Efficient High Performance Computing on Heterogeneous Platforms

More Info
expand_more

Abstract

Heterogeneous platforms are mixes of different processing units in a compute node (e.g., CPUs+GPUs, CPU+MICs) or a chip package (e.g., APUs). This type of platforms keeps gaining popularity in various computer systems ranging from supercomputers to mobile devices. In this context, improving their efficiency and usability has become increasingly important. In this thesis, we develop systematic methods for a large variety of data parallel applications to efficiently utilize heterogeneous platforms.

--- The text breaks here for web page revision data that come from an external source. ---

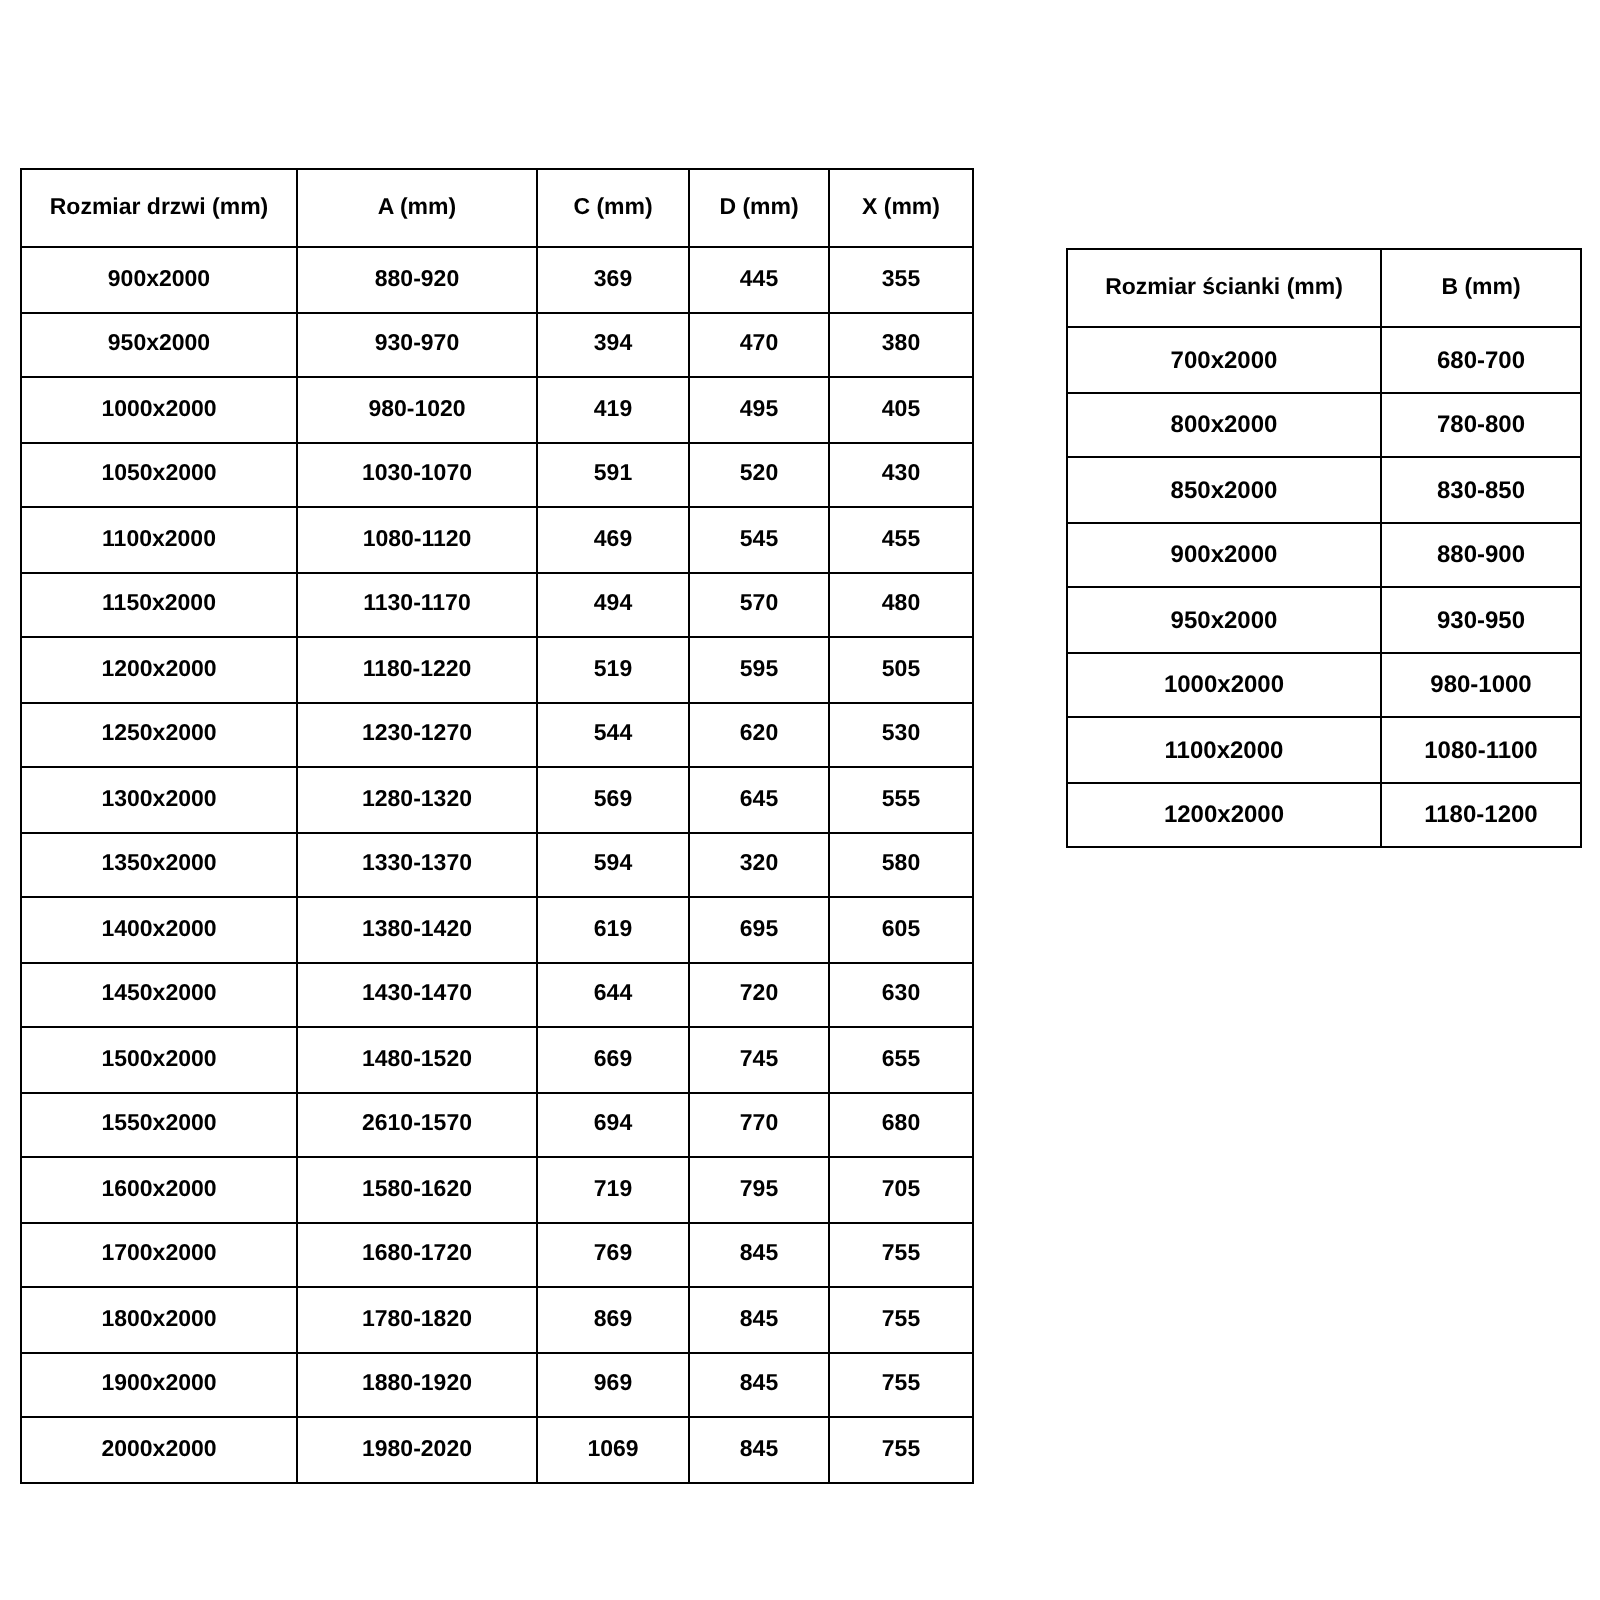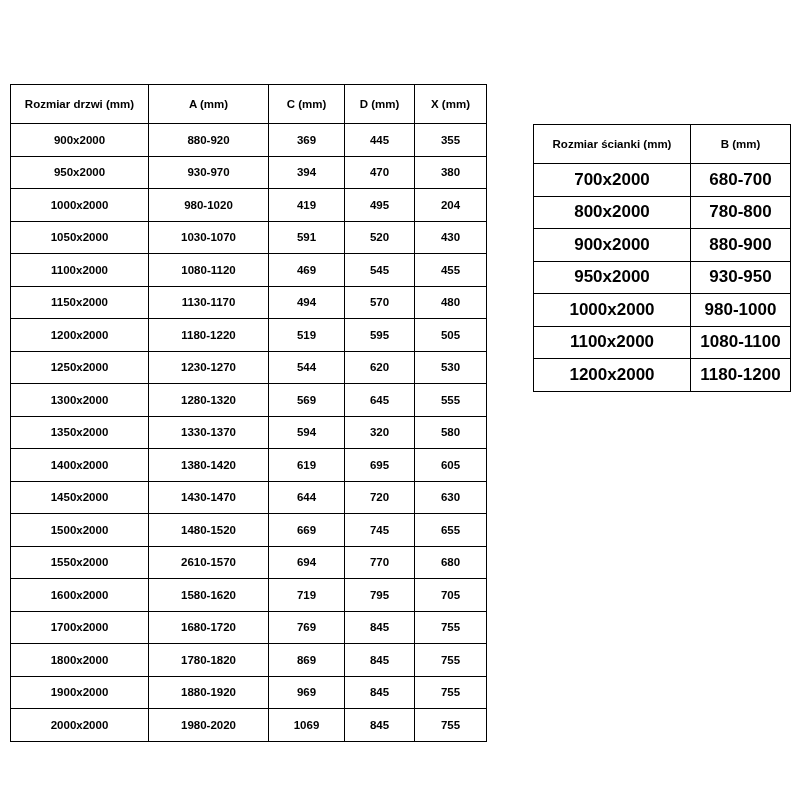--- a/index.html
+++ b/index.html
@@ -61,21 +61,21 @@
     top: 84px;
     width: 257px;
     margin-top: 40px;
   }
   #wall-table th {
     height: 38px;
     font-size: 11.5px;
   }
   #wall-table td {
     height: 31.5px;
-    font-size: 17px;
+    font-size: 12px;
   }
   #wall-table col.c-wsize { width: 157px; }
   #wall-table col.c-b     { width: 100px; }
 </style>
 </head>
 <body>
 
 <div class="sheet">
 
   <table class="spec" id="doors-table">
@@ -108,21 +108,21 @@
           <td>930-970</td>
           <td>394</td>
           <td>470</td>
           <td>380</td>
         </tr>
         <tr>
           <td>1000x2000</td>
           <td>980-1020</td>
           <td>419</td>
           <td>495</td>
-          <td>204</td>
+          <td>405</td>
         </tr>
         <tr>
           <td>1050x2000</td>
           <td>1030-1070</td>
           <td>591</td>
           <td>520</td>
           <td>430</td>
         </tr>
         <tr>
           <td>1100x2000</td>
@@ -246,20 +246,24 @@
     <tbody id="wall-body">
         <tr>
           <td>700x2000</td>
           <td>680-700</td>
         </tr>
         <tr>
           <td>800x2000</td>
           <td>780-800</td>
         </tr>
         <tr>
+          <td>850x2000</td>
+          <td>830-850</td>
+        </tr>
+        <tr>
           <td>900x2000</td>
           <td>880-900</td>
         </tr>
         <tr>
           <td>950x2000</td>
           <td>930-950</td>
         </tr>
         <tr>
           <td>1000x2000</td>
           <td>980-1000</td>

Specifically, (1) we evaluate the suitability of OpenCL as a unified programming model for heterogeneous computing and improve OpenCL's efficiency for programming heterogenous platforms; (2) we develop a workload partitioning framework to accelerate imbalanced applications on heterogeneous platforms, where we match the heterogeneity of the platform with the imbalance of the workload; (3) we propose a model-based prediction method to correctly and quickly predict the optimal workload partitioning, maximizing the performance gain while speeding up the partitioning process; (4) we generalize a systematic workload partitioning approach which improves performance for both balanced and imbalanced applications, for applications with different datasets and execution scenarios, and for platforms with different hardware mixes; (5) we design an application analyzer that analyzes application kernel structures and enables different partitioning strategies accordingly to obtain both high performance and wide applicability for workload partitioning on heterogeneous platforms. To summarize, this thesis demonstrates that heterogeneous platforms are the right solution, performance-wise, for many classes of data parallel applications, and shows how high performance can be achieved systematically.